7. Tension and Release
In your sound design, you can create tensions (dissonance) and release (consonance) by making use of different instruments and note intervals.
For example, you could use some orchestral string half note string trills to create some tension. When you jump to whole note trills, you’ll hear how there is less tension between the notes. Whole note trills work well to create intrigue and fantasy in a piece. There are great string trill patches in most of the popular sample libraries like EastWest and Spitfire.
You can do the same with synths. You can detune the oscillators so that it creates some tension and shimmer. Usually when the oscillators are detuned by about 20 cents you’ll get some dissonance between the oscillators. You could even automate this detuning of the oscillators, so it goes in and out of dissonance (tension) and release.
8. Filter Automation
Filters are great friends when it comes to sound design. You can use them to tonally shape your sounds, and what’s even better is automating parameters on a filter to create unique sound design elements.
Choose a filter plugin that you have in your arsenal. Select a sound that is quite long, maybe a sustained pad or what even works well is a white noise sample. Now let’s automate the high cut/low-pass filter. Start with it all the way at zero and then automate it all the way out to 20 000 kHz. Hear how this creates a great sweeping effect, which can be used for a sound effect between cut scenes, plus as a sound effect that you can use in your compositions for buildups.
9. Field Recording for Sound Design
When you can’t quite find the right sound, sometimes you need to get outside and search for it. That’s where field recording devices come in handy. Take a look at some that are available or even look into the field recording mics that can be added to the iPhones if you have one.
Sometimes the most unlikely sound is exactly what you need for your project. Maybe you need a rocket sound and can’t quite find the right one. Record the sound of a leaf blower, and then process it heavily and see how that works.
So it’s all about experimentation with field recording. Record some everyday sounds that inspire you. Bring them back to the studio and manipulate them for other uses in your project.
10. Stretch and Shift
When working with sounds and visuals, sometimes the two don’t quite match. Maybe the sound is too short. Well, that’s where Timestretching comes in handy. Many DAWs offer built in Timestretching tools (such as Logic’s Flex Time, and Cubase’s Varispeed), or you can look into some third-party applications like Melodyne, SPEAR, Stretcha, or zplane. These types of software employ advanced algorithms to time-stretch the audio. And you often have to specify what type of material you want to edit such as monophonic, polyphonic, rhythmic and so.

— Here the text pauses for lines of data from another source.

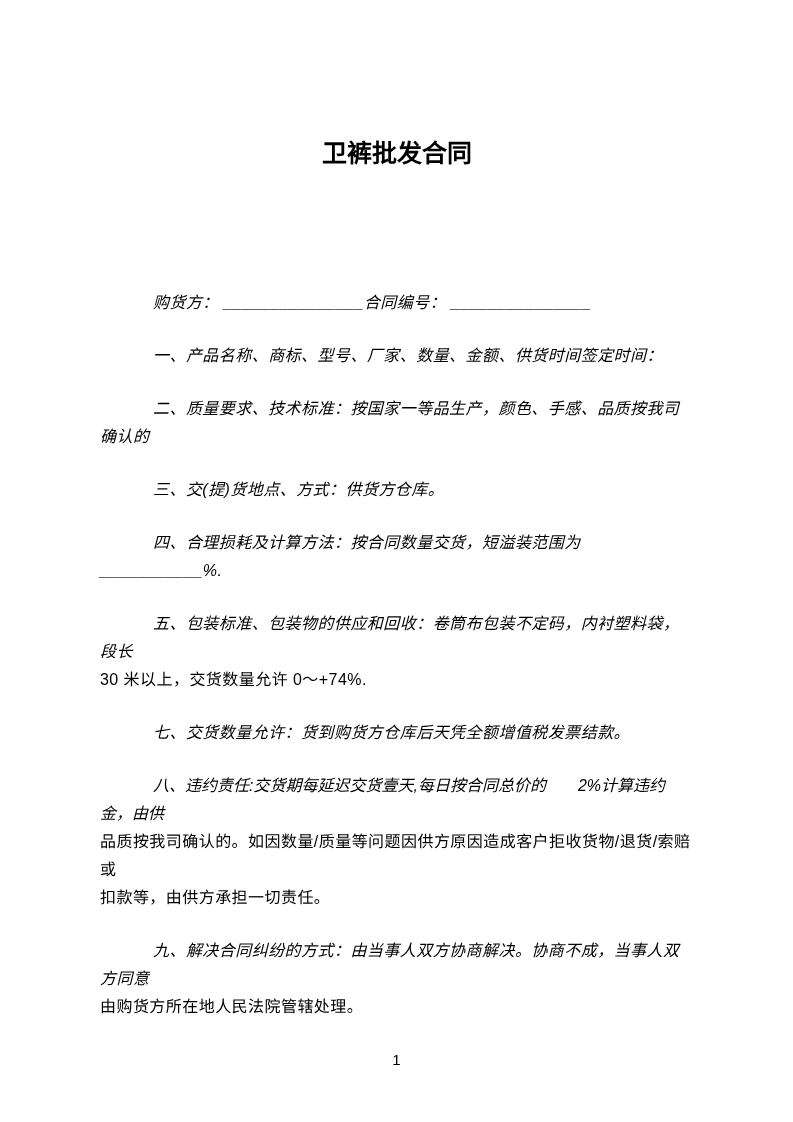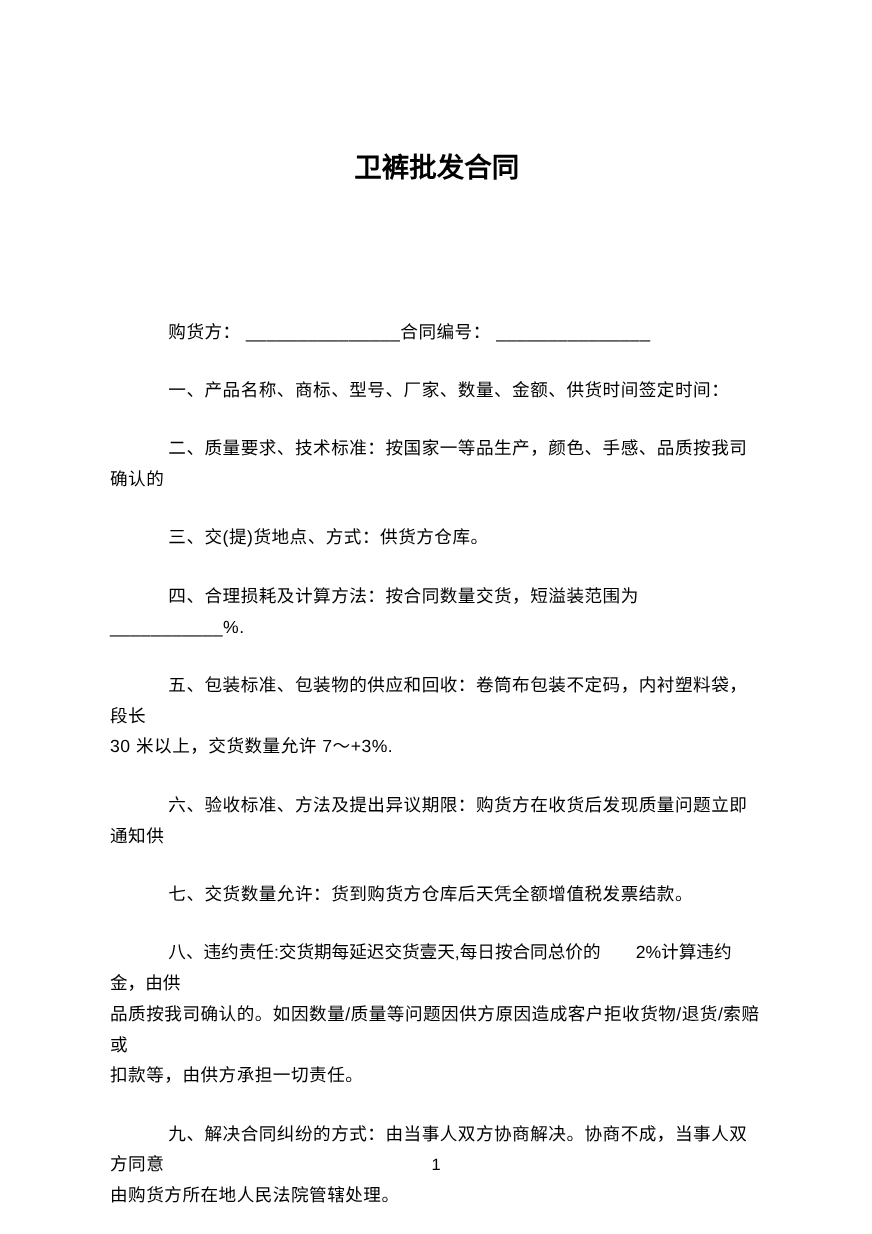--- a/index.html
+++ b/index.html
@@ -42,6 +42,7 @@
   }
   .ln.first {
     text-indent: 53px;
+    font-style: italic;
   }
   .ln.tight {
     letter-spacing: 0;

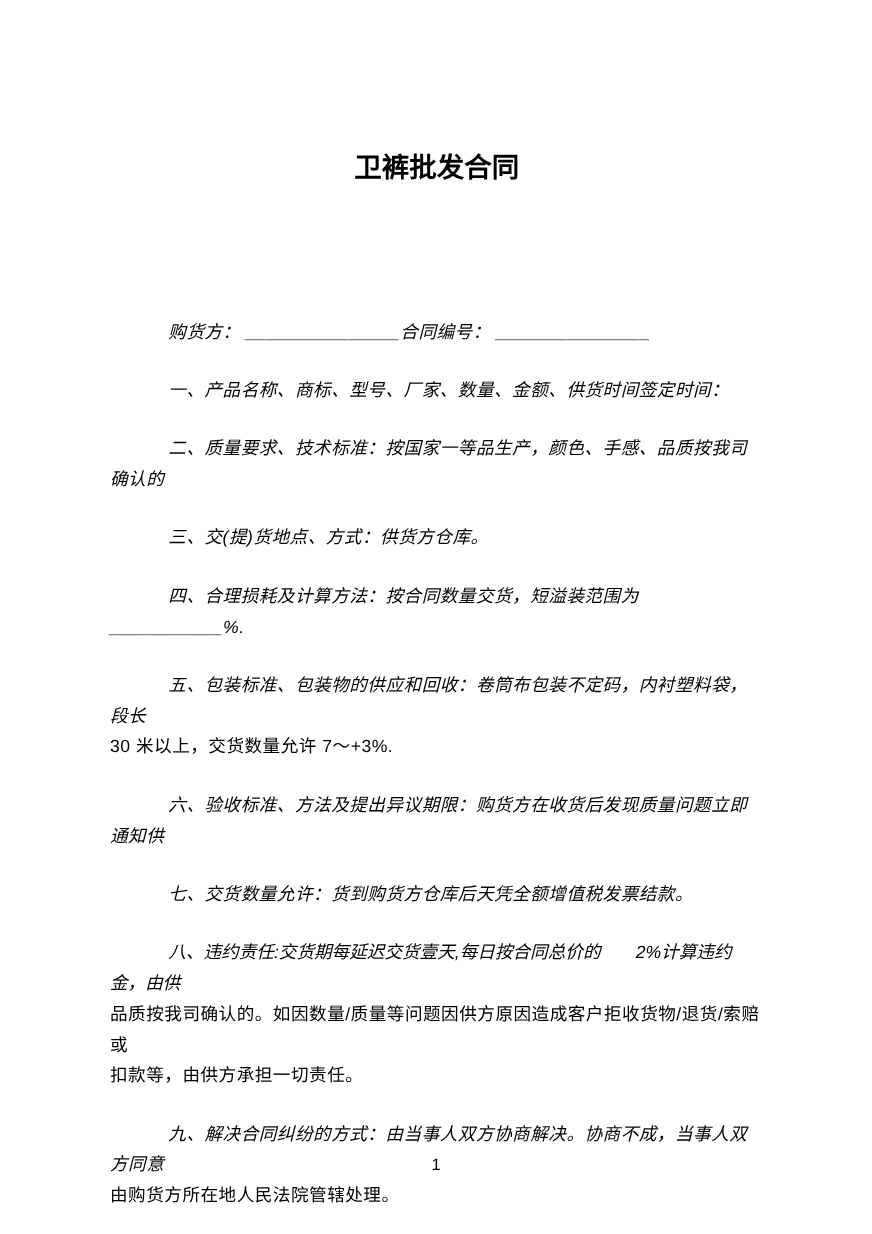--- a/index.html
+++ b/index.html
@@ -87,7 +87,7 @@
 
   <p class="para">
     <span class="ln first">五、包装标准、包装物的供应和回收：卷筒布包装不定码，内衬塑料袋，段长</span>
-    <span class="ln">30 米以上，交货数量允许 7～+3%.</span>
+    <span class="ln">30 米以上，交货数量允许 0～+74%.</span>
   </p>
 
   <p class="para">

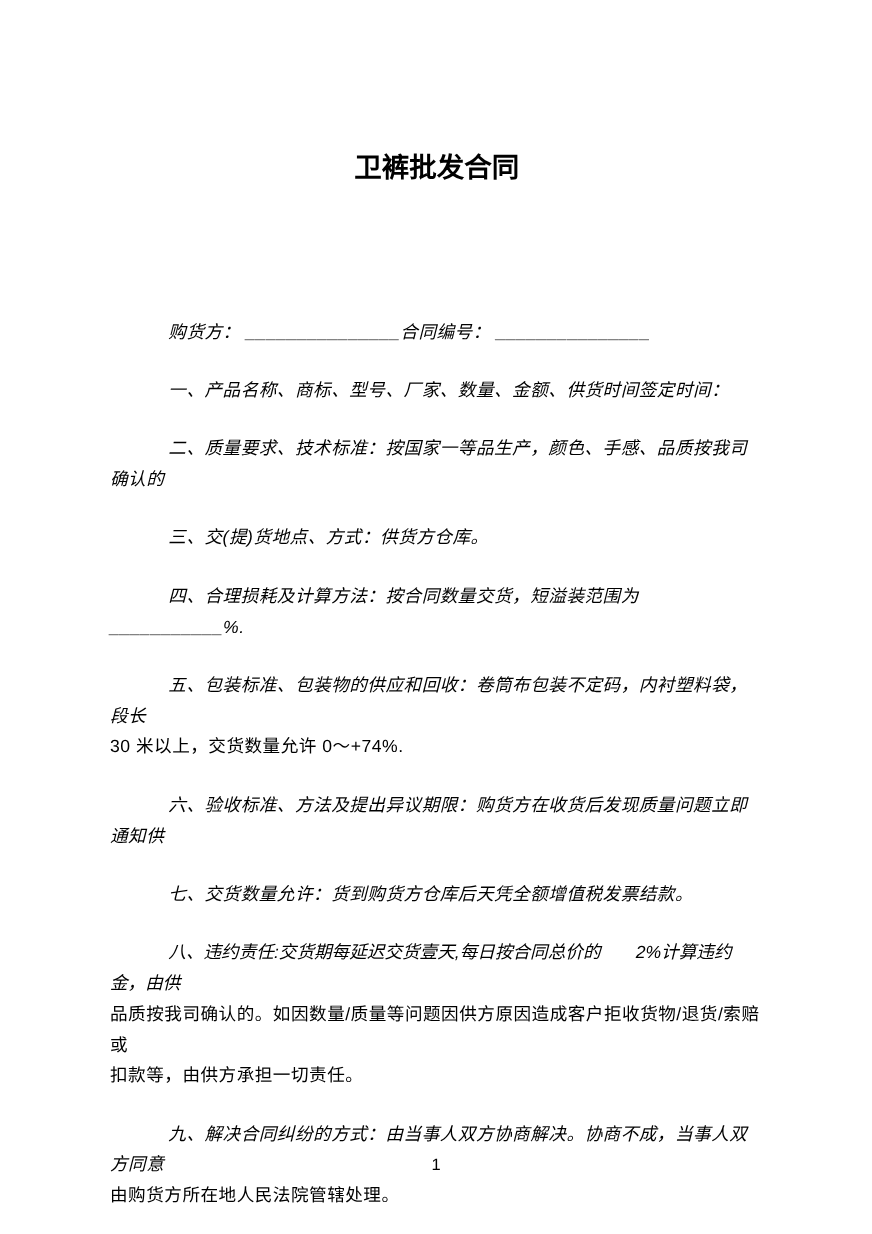--- a/index.html
+++ b/index.html
@@ -91,7 +91,6 @@
   </p>
 
   <p class="para">
-    <span class="ln first">六、验收标准、方法及提出异议期限：购货方在收货后发现质量问题立即通知供</span>
   </p>
 
   <p class="para">

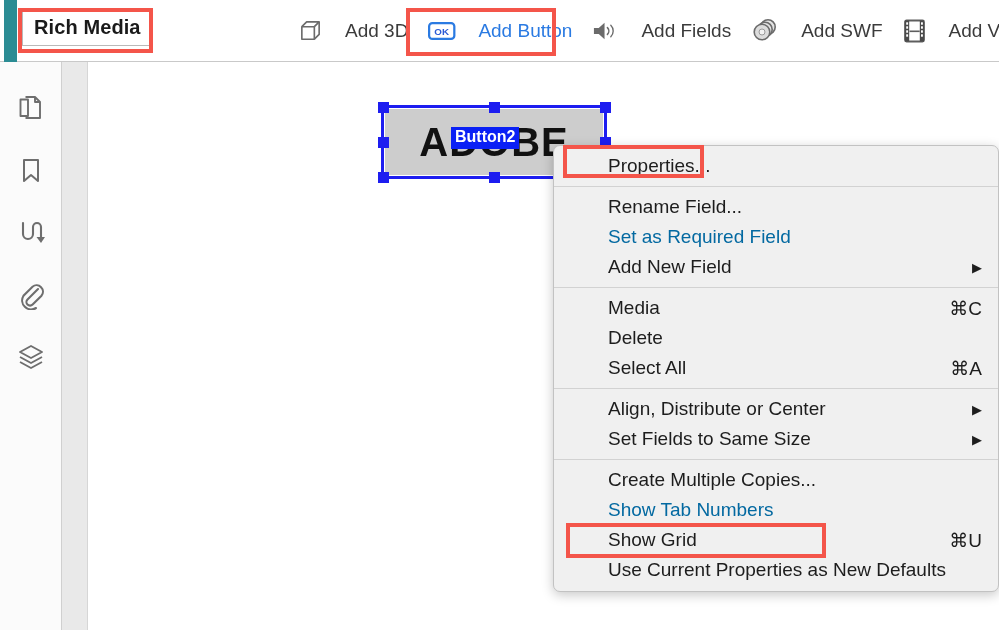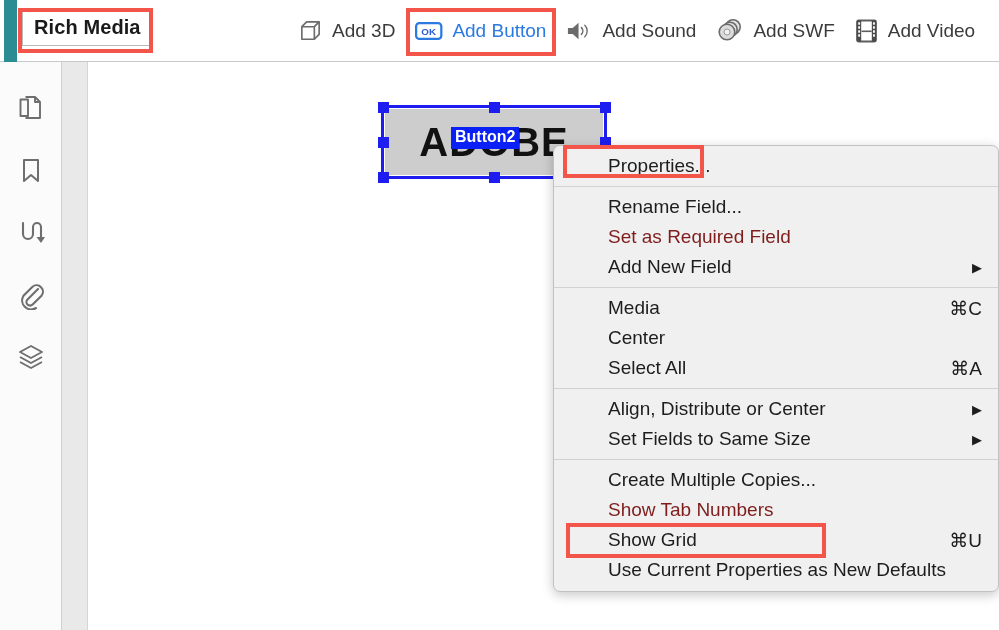--- a/index.html
+++ b/index.html
@@ -37,7 +37,7 @@
     display: flex; align-items: center; gap: 0px;
   }
   .tool-item {
-    display: flex; align-items: center; gap: 9px;
+    display: flex; align-items: center; gap: 22px;
     padding: 6px 10px;
     font-size: 19px; color: #3b3b3b;
     white-space: nowrap;

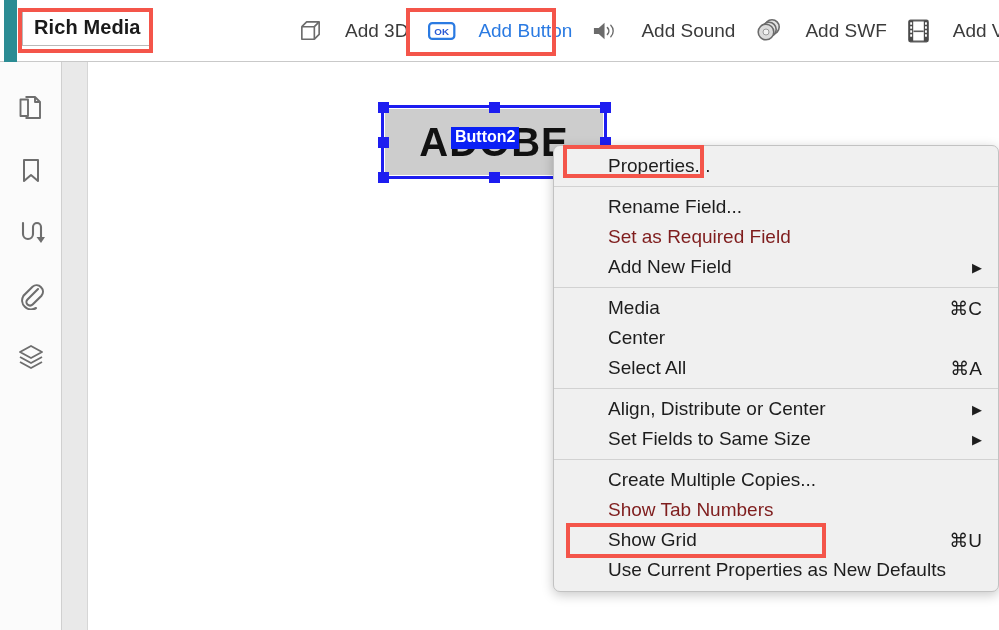--- a/index.html
+++ b/index.html
@@ -193,7 +193,7 @@
             <path d="M19.5 6 A8.5 8.5 0 0 1 19.5 18" fill="none" stroke="#6b6b6b" stroke-width="1.4" stroke-linecap="round"></path>
           </svg>
         </span>
-        <span>Add Sound</span>
+        <span>Add Fields</span>
       </div>
 
       <div class="tool-item">

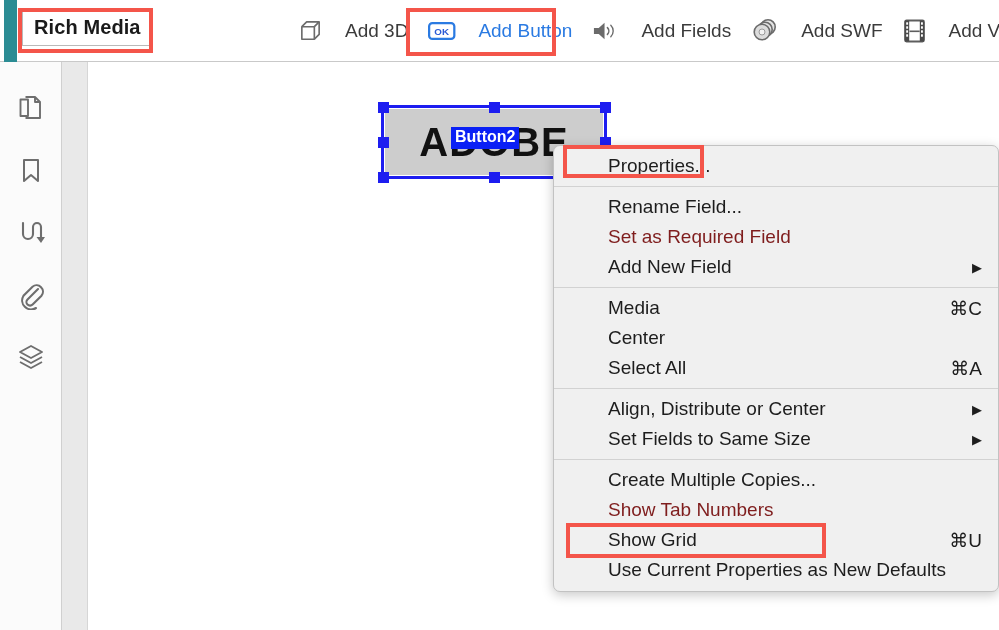--- a/index.html
+++ b/index.html
@@ -133,7 +133,7 @@
     cursor: default;
     margin-left: 23px;
   }
-  .mi.disabled { color: #7f1d1d; }
+  .mi.disabled { color: #0369a1; }
   .mi .shortcut {
     margin-left: auto;
     font-size: 19px; color: #1d1d1d;

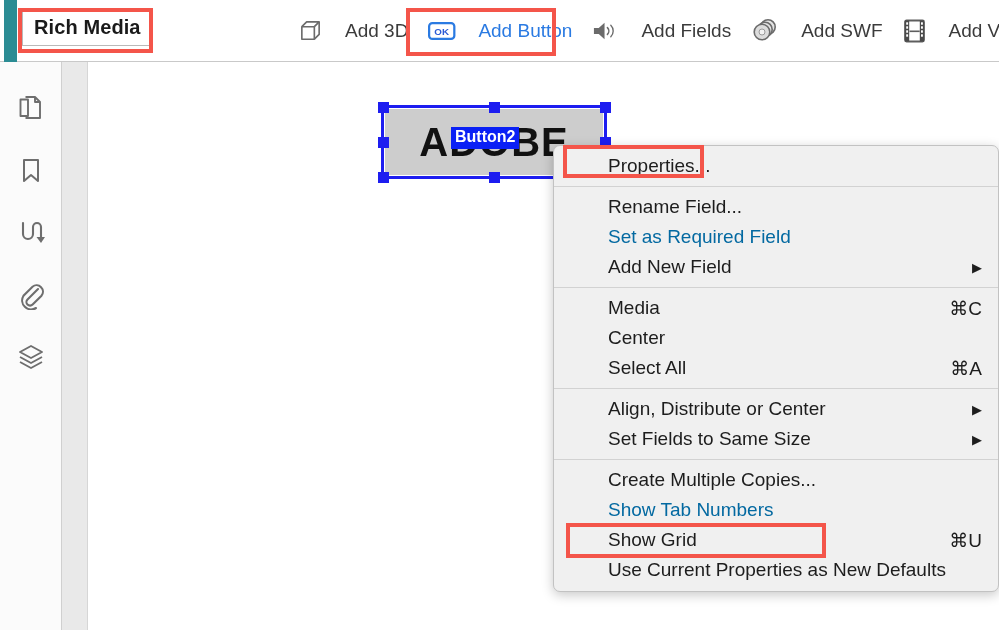--- a/index.html
+++ b/index.html
@@ -339,7 +339,7 @@
       <span class="shortcut">⌘C</span>
     </div>
     <div class="mi">
-      <span>Center</span>
+      <span>Delete</span>
     </div>
     <div class="mi">
       <span>Select All</span>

Often closely related to Timestretching is pitch manipulation. Sometimes when you stretch out a piece of audio, it also alters the pitch. Some algorithms allow you to retain the pitch while others distort it. But you can use this to your advantage. For example, you could record your own vocal, and then use the pitching software to pitch your voice low down, and instantly you have an awesome sounding enemy or monster voice.
So by using these tools you introduce artifacts into the sound that wasn’t previously there, but you manipulate the audio in this way for desired results.
Conclusion
Those were a few tips for you on how you can improve your sound design techniques. With sound design, it’s about using different elements of sound and creating something unique by the combination of the sounds, and tools and tricks that you have. So try some of these out and see how you can add interest to your new media projects.